Prepariamoci a partire, zainetto in spalla. Cosa è necessario portare con noi per fare foraging?
Abbigliamento tecnico da escursione, scarponcini da trekking, guscio o k-way per piogge improvvise, se usciamo dai sentieri mappe e un telefono cellulare, arnesi per la raccolta come sacche di stoffa naturale, coltellino, forbici e dell'acqua.

Con quali piante, molto riconoscibili, si può iniziare?
Consiglierei di iniziare dalle specie più semplici e più comuni come il tarassaco o la piantaggine (una buonissima pianta erbacea che ha note di fungo porcino fresco), le foglie di alcuni grandi alberi come la betulla e il faggio, i primi frutti del bosco.

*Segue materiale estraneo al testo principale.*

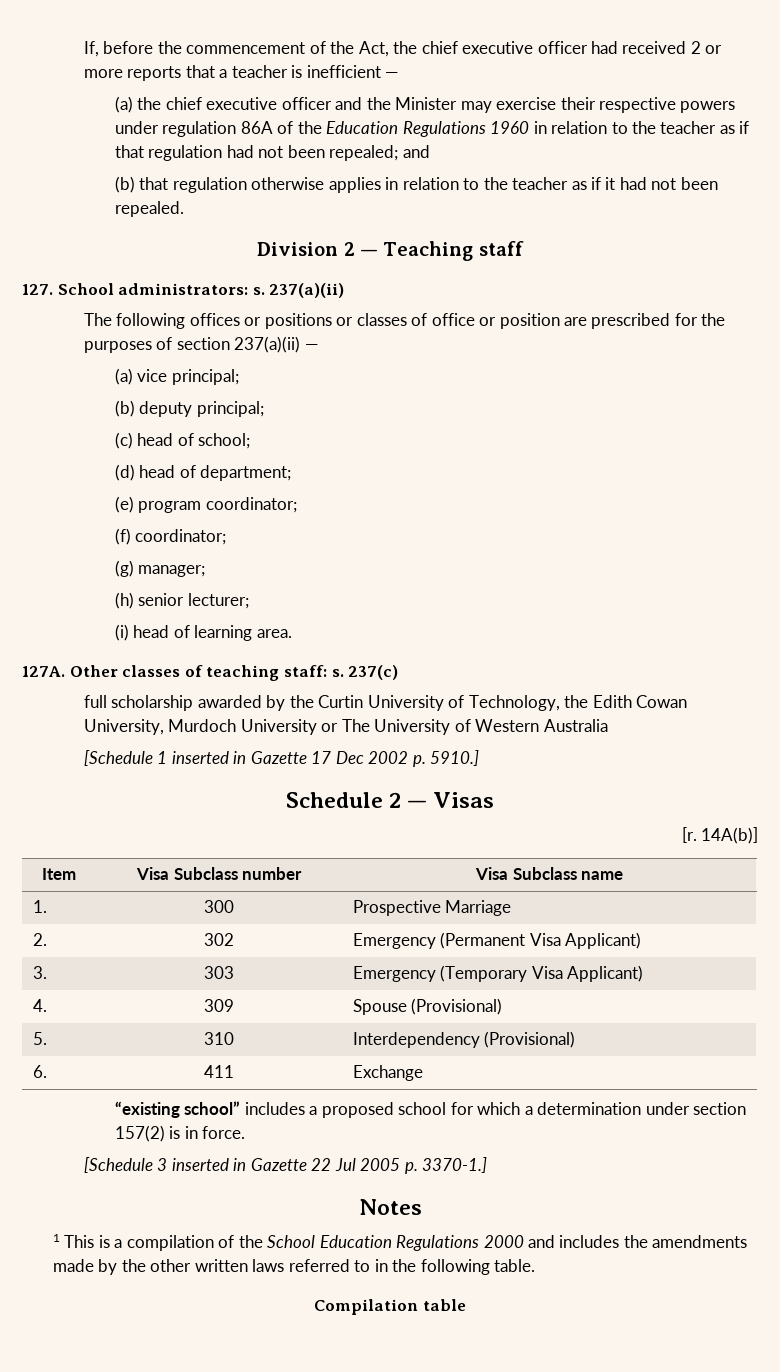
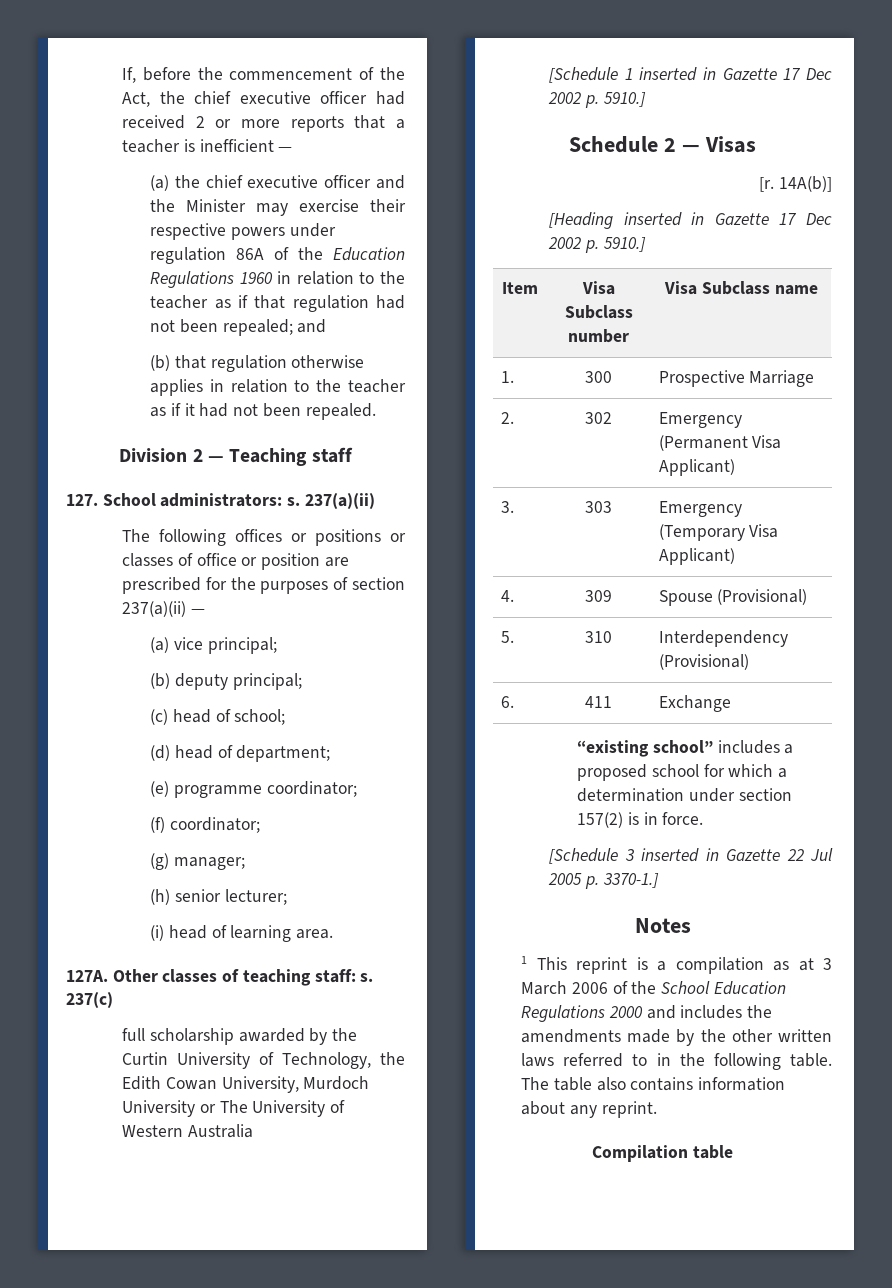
- (e) program coordinator;
+ (e) programme coordinator;
+ [Heading inserted in Gazette 17 Dec 2002 p. 5910.]
- 1 This is a compilation of the School Education Regulations 2000 and includes the amendments made by the other written laws referred to in the following table.
+ 1 This reprint is a compilation as at 3 March 2006 of the School Education Regulations 2000 and includes the amendments made by the other written laws referred to in the following table. The table also contains information about any reprint.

Come si raccoglie in sicurezza per evitare pericoli?
Non si raccoglie mai ciò che non si conosce bene o non si sa riconoscere bene. Per ogni pianta buona esiste un sosia cattivo e quello cattivo può essere tossico o mortale. È importante formarsi. Wooding tiene corsi sia amatoriali che professionali aperti ad adulti ma anche ai bambini, per insegnare a conoscere i nostri boschi ed esplorare il territorio in ogni stagione.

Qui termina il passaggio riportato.